═══ Dataset ═══

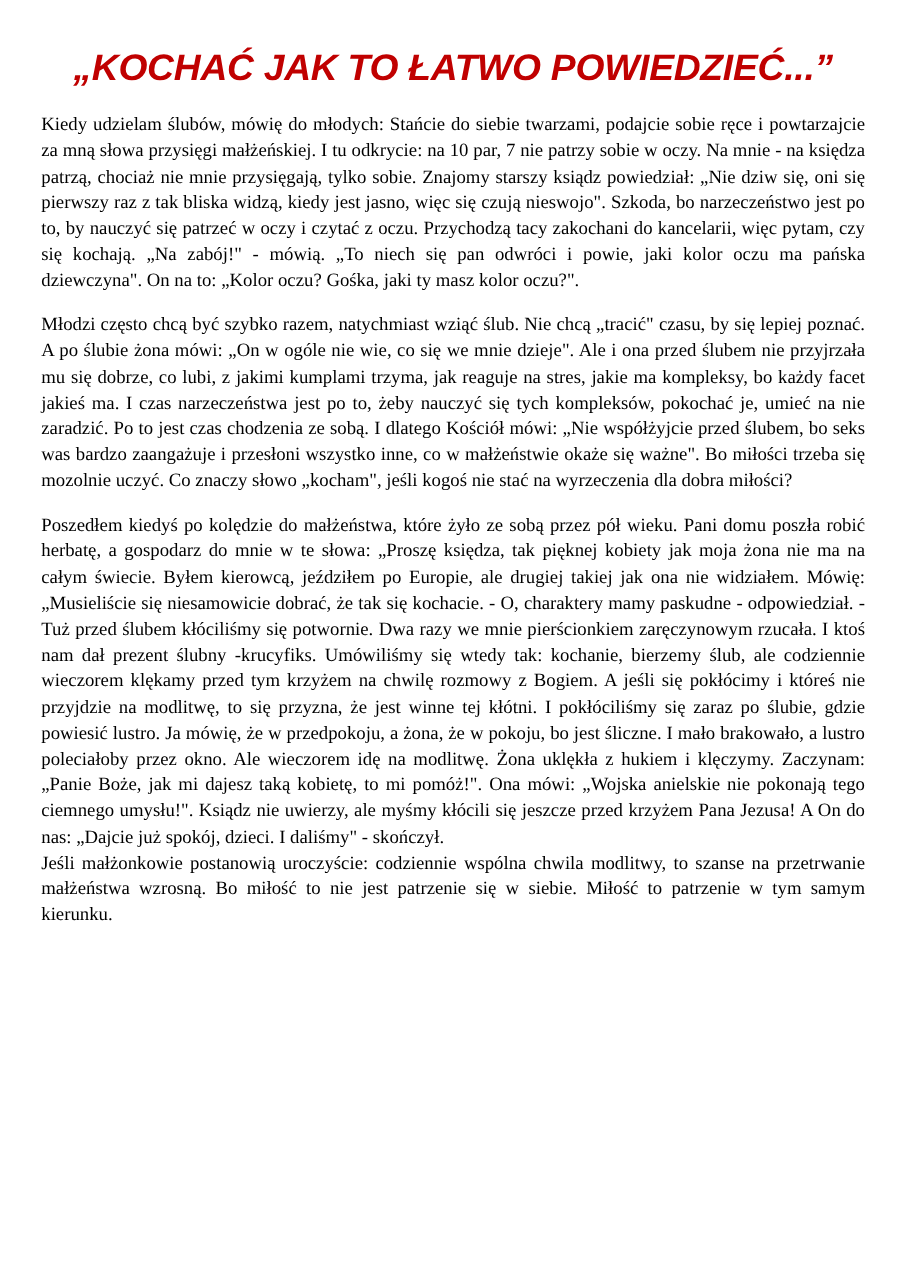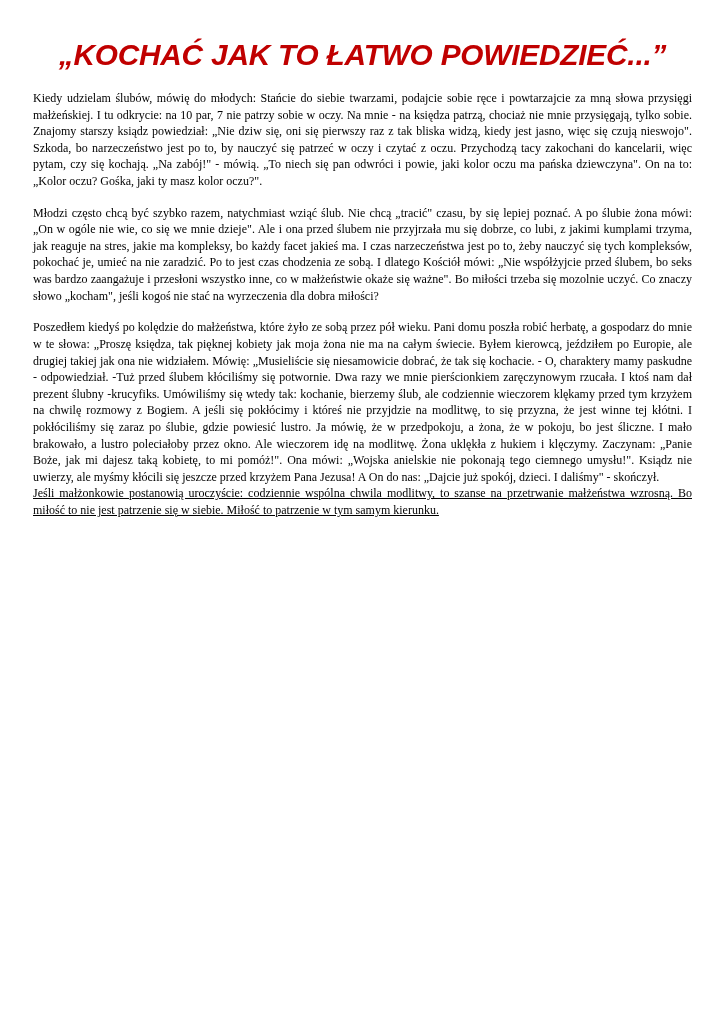"Kiedy udzielam ślubów, mówię do" .para { font-size: 12px -> 15px }
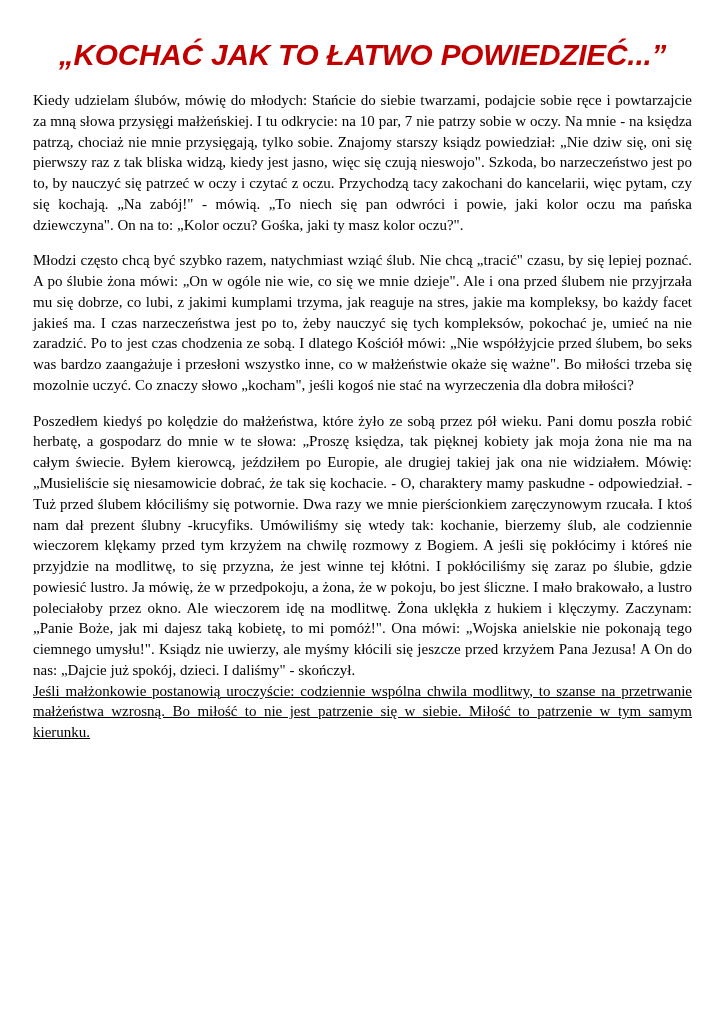"Jeśli małżonkowie postanowią uroczyście:" .para:last-child { text-decoration: underline -> none }
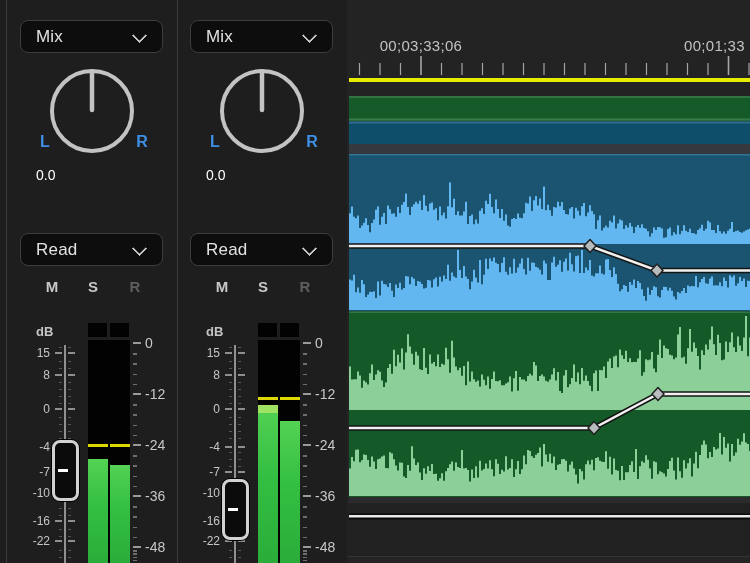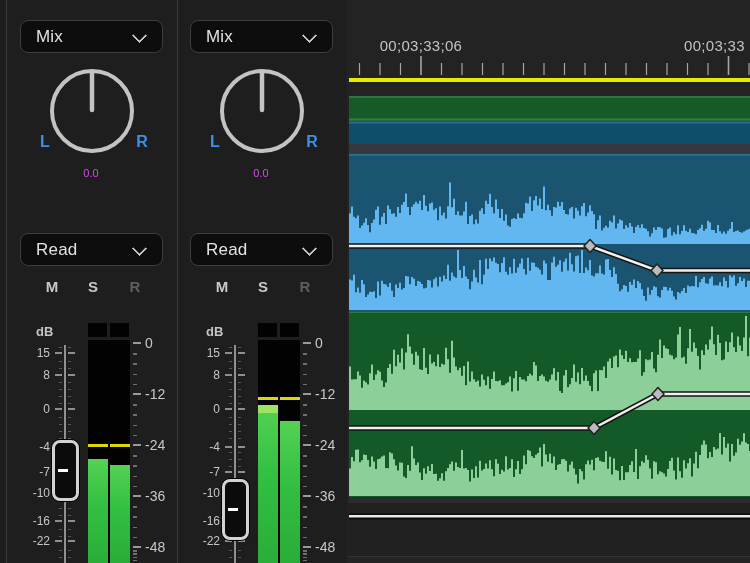"00;03;33" div.tc-label { text: 03 -> 01 }
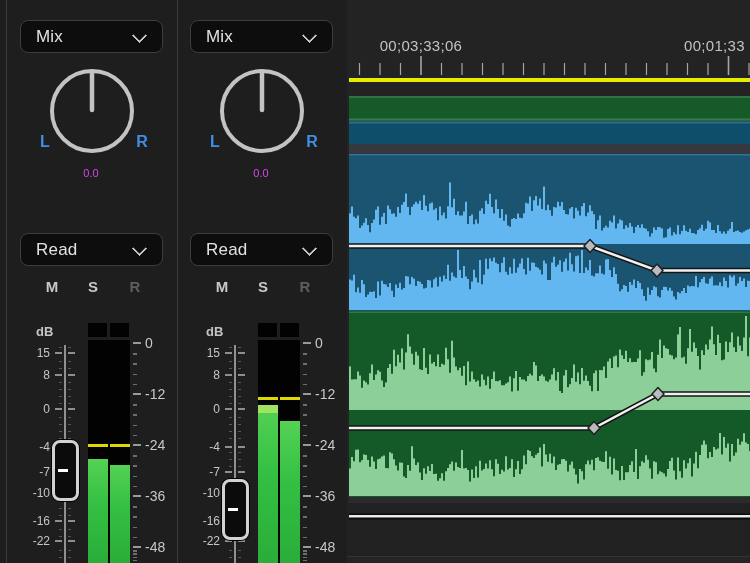"0.0" .pan-val { color: #d946ef -> #ffffff; font-size: 11px -> 14px; text-align: center -> left }
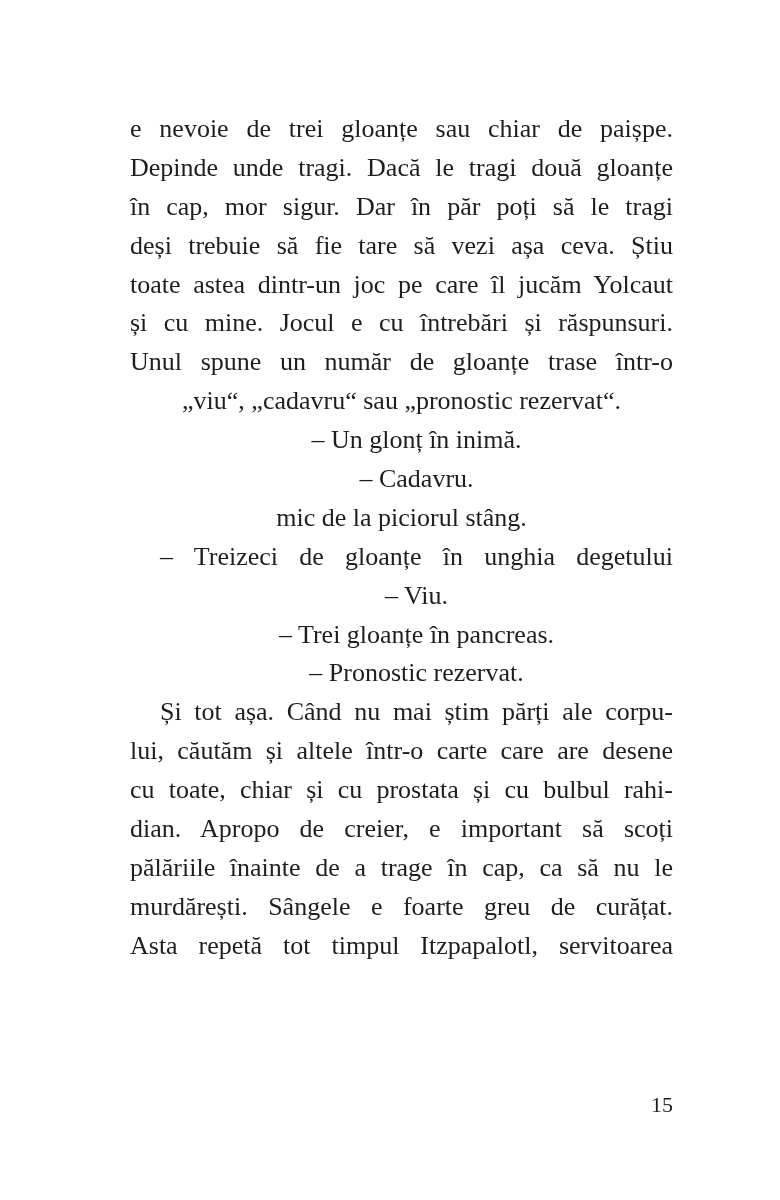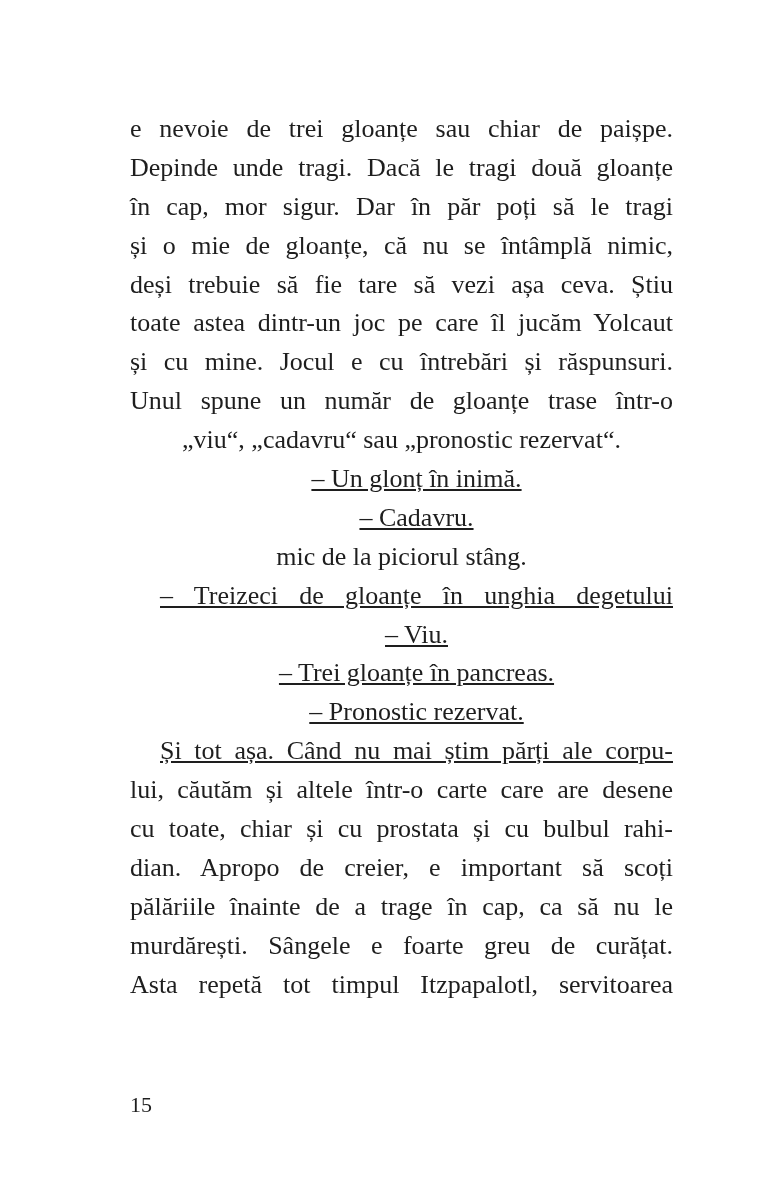"și o mie de gloanțe," div.line { html: <div>și o mie de gloanțe, că nu se întâmplă nimic,</div> -> none }
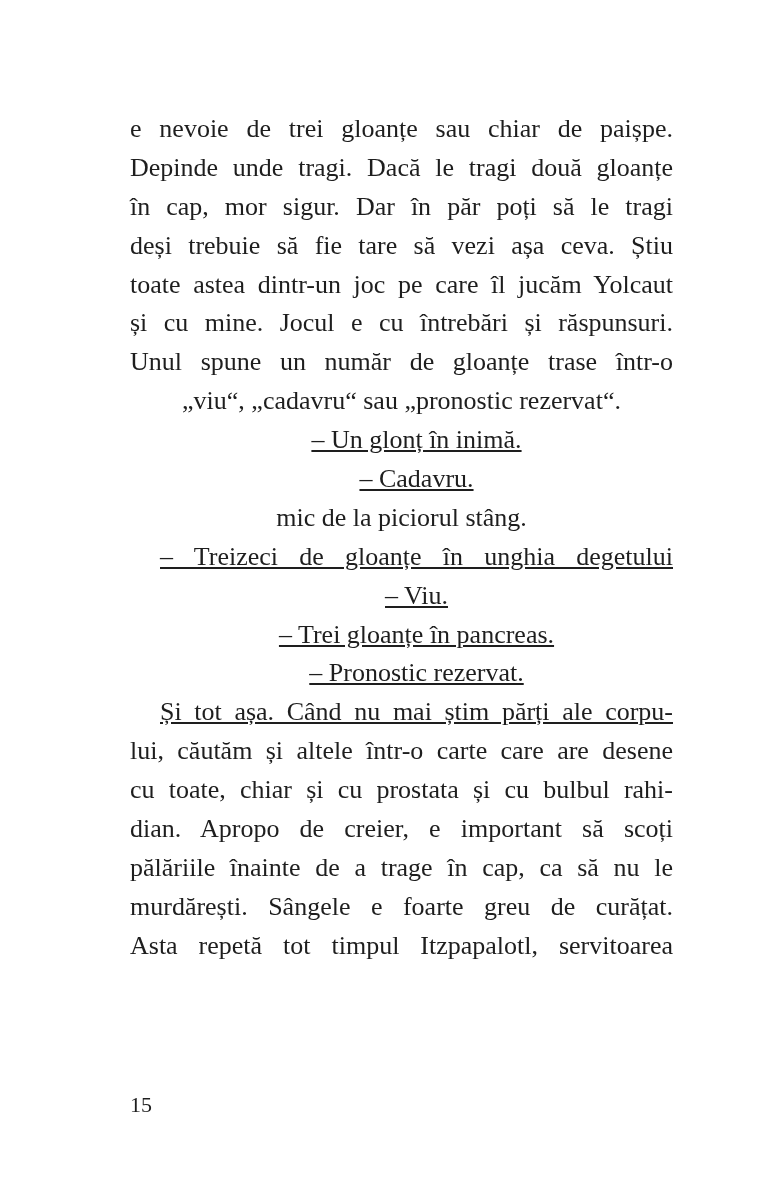"– Un glonț în inimă." .line.indent { text-decoration: underline -> none }
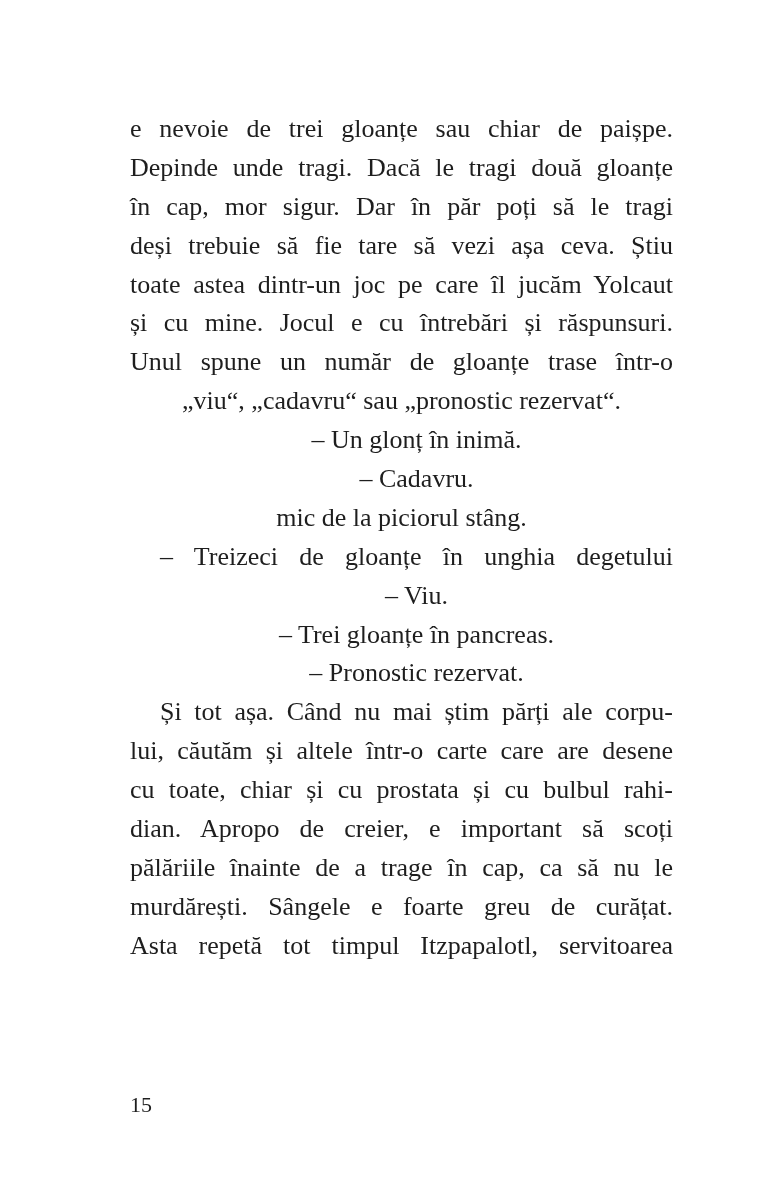"15" .page-number { text-align: left -> right }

═══

# What is needed
Pictures do not belong in the copy; repeat the rest of the listing exactly.

# Task output
"Kiedy udzielam ślubów, mówię do" .para { font-size: 12px -> 15px }
"Jeśli małżonkowie postanowią uroczyście:" .para:last-child { text-decoration: underline -> none }
"00;03;33" div.tc-label { text: 03 -> 01 }
"0.0" .pan-val { color: #d946ef -> #ffffff; font-size: 11px -> 14px; text-align: center -> left }
"și o mie de gloanțe," div.line { html: <div>și o mie de gloanțe, că nu se întâmplă nimic,</div> -> none }
"– Un glonț în inimă." .line.indent { text-decoration: underline -> none }
"15" .page-number { text-align: left -> right }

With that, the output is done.